PROBLEM STATEMENT:
In your copy, reproduce each entry exactly and include no picture.

EXTRACTED DATA:
Start of Block

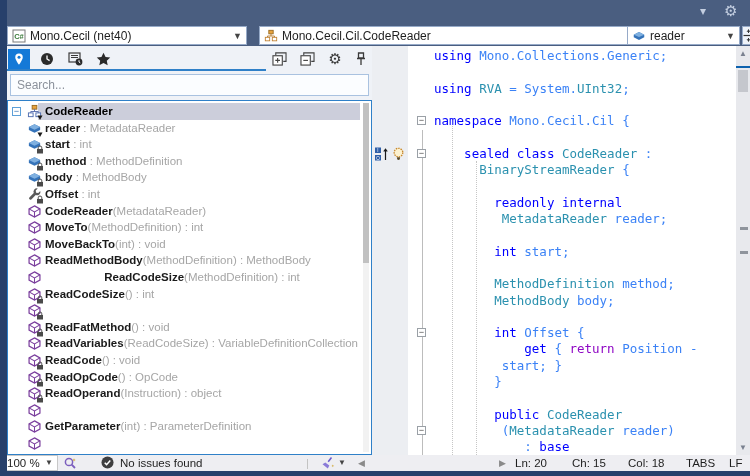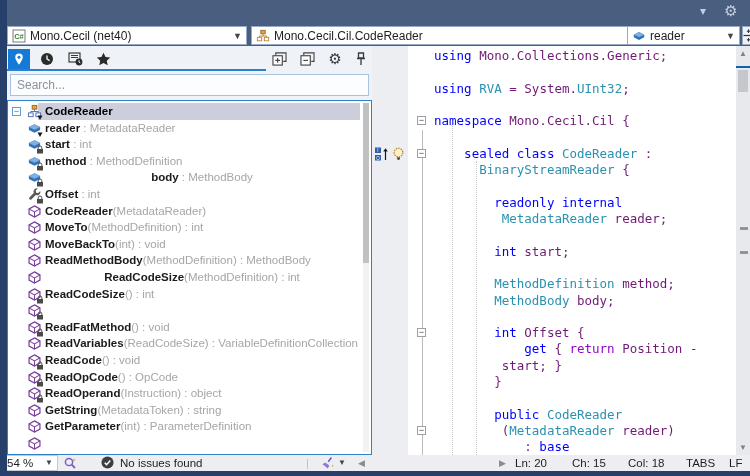"Mono.Cecil.Cil.CodeReader" div.combo { left: 244px -> 252px }
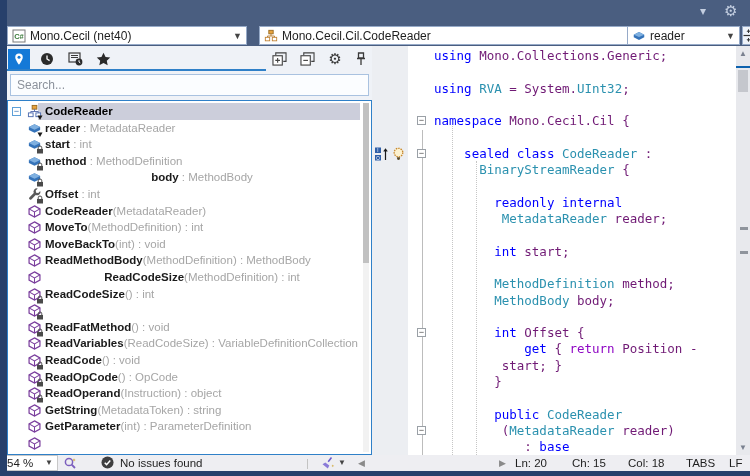"Mono.Collections.Generic;" .p { color: #701a75 -> #3b82f6 }
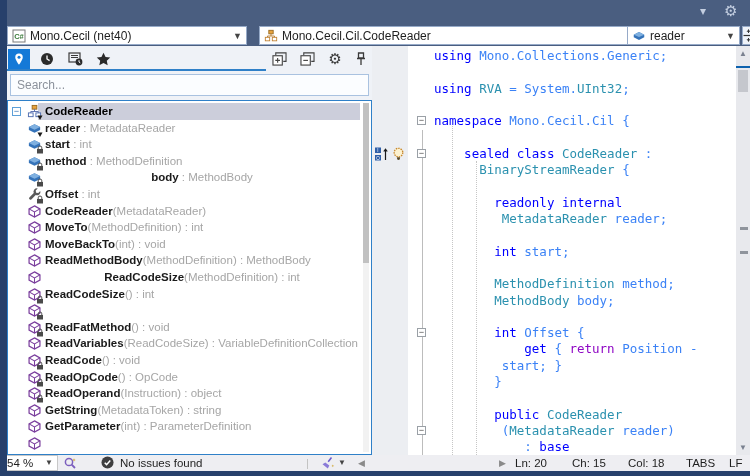"body : MethodBody" div.row { text-align: center -> none }
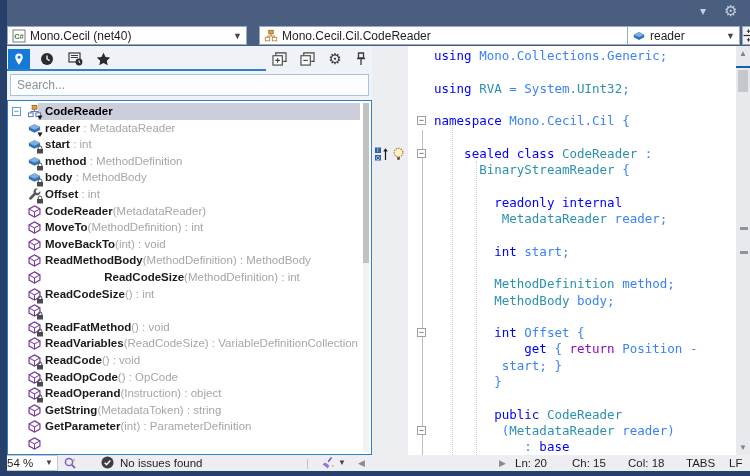"GetString(MetadataToken) : string" span.txt { html: <span><span>GetString</span><span>(MetadataToken) : string</span></span> -> none }
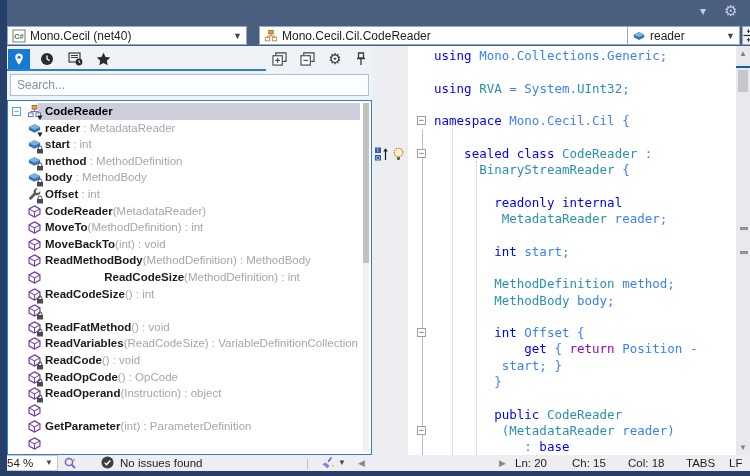"54 %" span { text: 54 -> 100 }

End of Block

ANSWER FOR THE TASK:
"Mono.Cecil.Cil.CodeReader" div.combo { left: 244px -> 252px }
"Mono.Collections.Generic;" .p { color: #701a75 -> #3b82f6 }
"body : MethodBody" div.row { text-align: center -> none }
"GetString(MetadataToken) : string" span.txt { html: <span><span>GetString</span><span>(MetadataToken) : string</span></span> -> none }
"54 %" span { text: 54 -> 100 }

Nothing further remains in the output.